Your assertions in the article published on Sunday, 21 April 2013 cannot go unchallenged. If the article was simply a flight of fancy for your personal diary that would be fine, but considering that the City Press has an obligation to report news accurately and objectively in terms of the Press Code, then we demand that you put the record straight for your readers.
You somehow attribute the financial crisis that the NPA found itself in late last year, to Adv Jiba. If your comment was a simple case of a leader of an organisation having to take accountability for everything that happens under her watch, whether they personally had something to do with it or not, there would be no problems with your statement. However, the flaw in your reporting is that without the proper context that you do not give, you are attributing the misfortunes of the NPA last year to her ‘tumultuous stint’ and selling your comment as a legitimate fact, which it certainly is not.
The facts around the NPA’s financial are as follows:
1. The NPA is not ‘effectively bankrupt’, as you put it. The NPA has paid all salaries without fail; and on average pays 92,4% of its creditors within 30 days and improving. A bankrupt organisation would not have been able to do so. In addition, the organisation did not even have to get any bailout from the Department of Justice and Constitutional Development or National Treasury.

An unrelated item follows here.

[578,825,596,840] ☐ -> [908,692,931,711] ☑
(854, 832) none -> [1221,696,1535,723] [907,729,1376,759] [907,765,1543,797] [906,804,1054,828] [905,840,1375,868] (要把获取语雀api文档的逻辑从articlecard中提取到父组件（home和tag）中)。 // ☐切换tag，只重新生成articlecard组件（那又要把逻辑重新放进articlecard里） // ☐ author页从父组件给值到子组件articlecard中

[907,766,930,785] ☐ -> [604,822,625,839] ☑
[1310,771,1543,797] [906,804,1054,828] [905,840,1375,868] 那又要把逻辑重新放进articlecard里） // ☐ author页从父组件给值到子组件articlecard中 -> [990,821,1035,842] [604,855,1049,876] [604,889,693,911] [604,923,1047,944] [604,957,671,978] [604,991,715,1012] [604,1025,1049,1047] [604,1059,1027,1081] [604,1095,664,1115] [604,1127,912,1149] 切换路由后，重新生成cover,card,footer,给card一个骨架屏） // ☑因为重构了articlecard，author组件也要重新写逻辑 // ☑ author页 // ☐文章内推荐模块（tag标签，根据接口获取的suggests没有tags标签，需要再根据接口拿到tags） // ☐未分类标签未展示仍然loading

2. The financial crisis of last financial year (2012/13) was caused by a build up from the following factors:
a. A court judgment that compelled the NPA to pay a large number of employees back pay of over 10 months, as implementation of a Job Evaluation (JE) exercise that was conducted and finalised in 2004. This bill came at a huge cost which had not been planned for in the 2012-13 financial year but had to be accommodated.
b. The implementation of Occupational Specific Dispensation (OSD) was finally implemented during 2010-11, but the carry through costs, due to the expansion of the salary bands and ceilings were much higher than previously anticipated.
c. Budget allocations of the notches in respect of performance awards increased from 1% to 1.5%, which created a cumulative shortfall of R78 million.
Even you have to accept that these are historical matters with their origins long before Adv Jiba held the acting position at the helm. In fact, it is under her leadership that the hard but correct decisions were made to put corrective measures in place on time. If this did not happen, the NPA would have been in a worse off situation of not being able to meet the wage bill and ensure that salaries are paid. It is also very important to recognise that the NDPP is not the accounting officer of the NPA.
Financial accounting for the organisation is the responsibility of the DG of Justice, who has delegated her duties to the CEO of the NPA. To report the financial crisis the way you do, denies all this context and rather suggests something sinister about Adv Jiba’s leardership.
3. With respect to Glynnis Breytenbach you refer to the suspension of Glynnis Breytenbach, in support of your odd observation that Adv Jiba has had a tumultuous stint. It may be necessary to point out that the one challenge that could have added strength to your accusation – Adv Breytenbach’s claim that her suspension was unlawful, was dismissed by the Bargaining Council, which found that there was no flaw in the process.
Interestingly, maybe you missed it, considering that I never picked it up in your newspaper or your tweets even though you have been following this case very keenly. Perhaps this did not fit in conveniently with your narrative of something sinister in the background. The disciplinary hearing process has not yet concluded and therefore has not made findings on whether there is any veracity to her accusation that her suspension was to protect Richard Mdluli from prosecution. It is therefore important that you leave out your own unfounded conclusions when you report, and rather leave this to the legal process that has been officially tasked to make a finding in this respect.